With X-ray radiation therapy (black line), the radiation dose peaks soon after entering the body and often, long before reaching the tumor, gradually decreases. Healthy tissue surrounding the tumor receives much of the dose. With proton therapy (blue lines), treatment conforms more closely to the tumor, so that less radiation is deposited in the healthy tissue in front of the tumor compared to X-ray therapy, and almost none is deposited in the healthy tissue behind the tumor.Source: ProCure Treatment Centers Inc.
Proton therapy: a capsule history
The idea that protons could be used for radiation therapy was first proposed in 1946 by Dr. Robert R. Wilson, a physicist at Harvard and designer of Harvard's cyclotron who came to be known as "the father of proton therapy." Dr. Wilson was a member of the Manhattan Project, which developed the atomic bomb. He went on to lead the development of the particle accelerator at the Fermi National Accelerator Laboratory (Fermilab) near Chicago, publishing some of his research in Elsevier journals.

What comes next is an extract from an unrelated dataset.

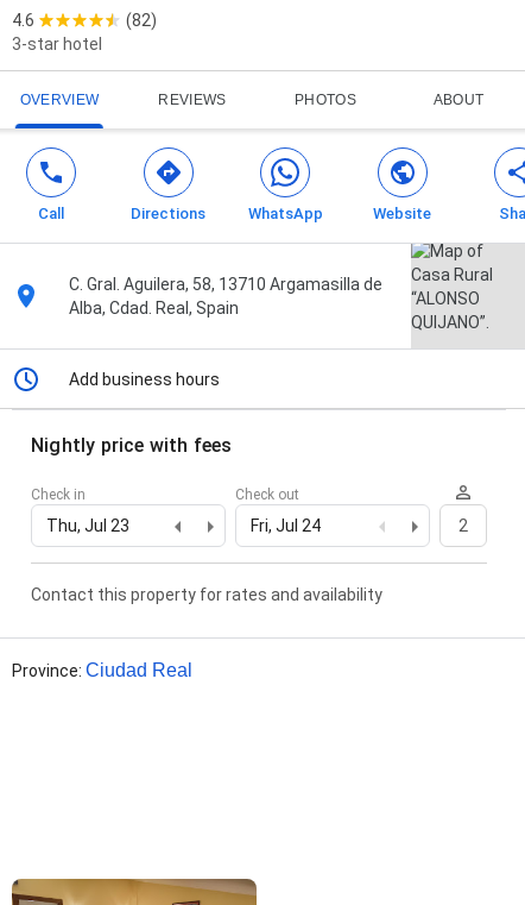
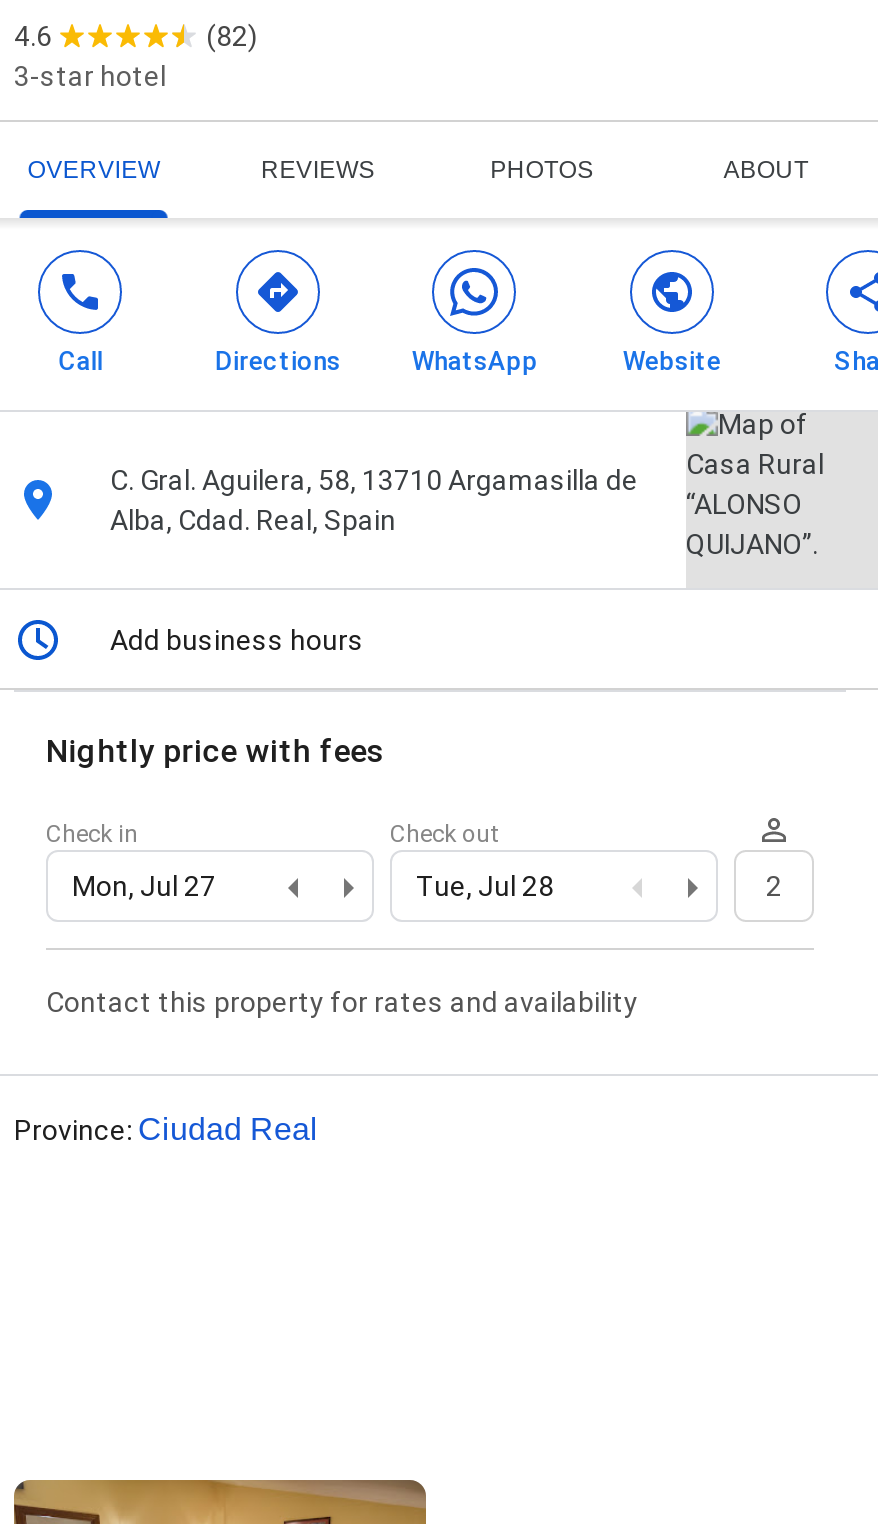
[46,516,129,535] Thu, Jul 23 -> [72,870,216,902] Mon, Jul 27
[251,516,321,535] Fri, Jul 24 -> [416,870,554,902] Tue, Jul 28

Early treatments for patients were performed at nuclear physics facilities in the 1950s but had limited applications. Advancements in imaging and computer technology made it possible to expand its medical applications, including treating cancer. It was first used for cancer treatment in the US in 1974 at a physics research laboratory.
In 1988, proton therapy received US Food and Drug Administration (FDA) approval for the treatment of cancer.
In 1990, the first US hospital-based proton facility at Loma Linda University Medical Center began treating patients. Since then, more than 50,000 people in the US have received proton therapy and more than 100,000 people have been treated worldwide.
Proton therapy was first used for breast cancer at the Proton Treatment and Research Center at Loma Linda University Medical Center in California. In 2007, investigators there published a study in The Cancer Journal that found protons can provide substantial normal tissue protection compared with conventional X-rays when used for partial breast treatment. Proton therapy in breast cancer continues to be an expanding area of research.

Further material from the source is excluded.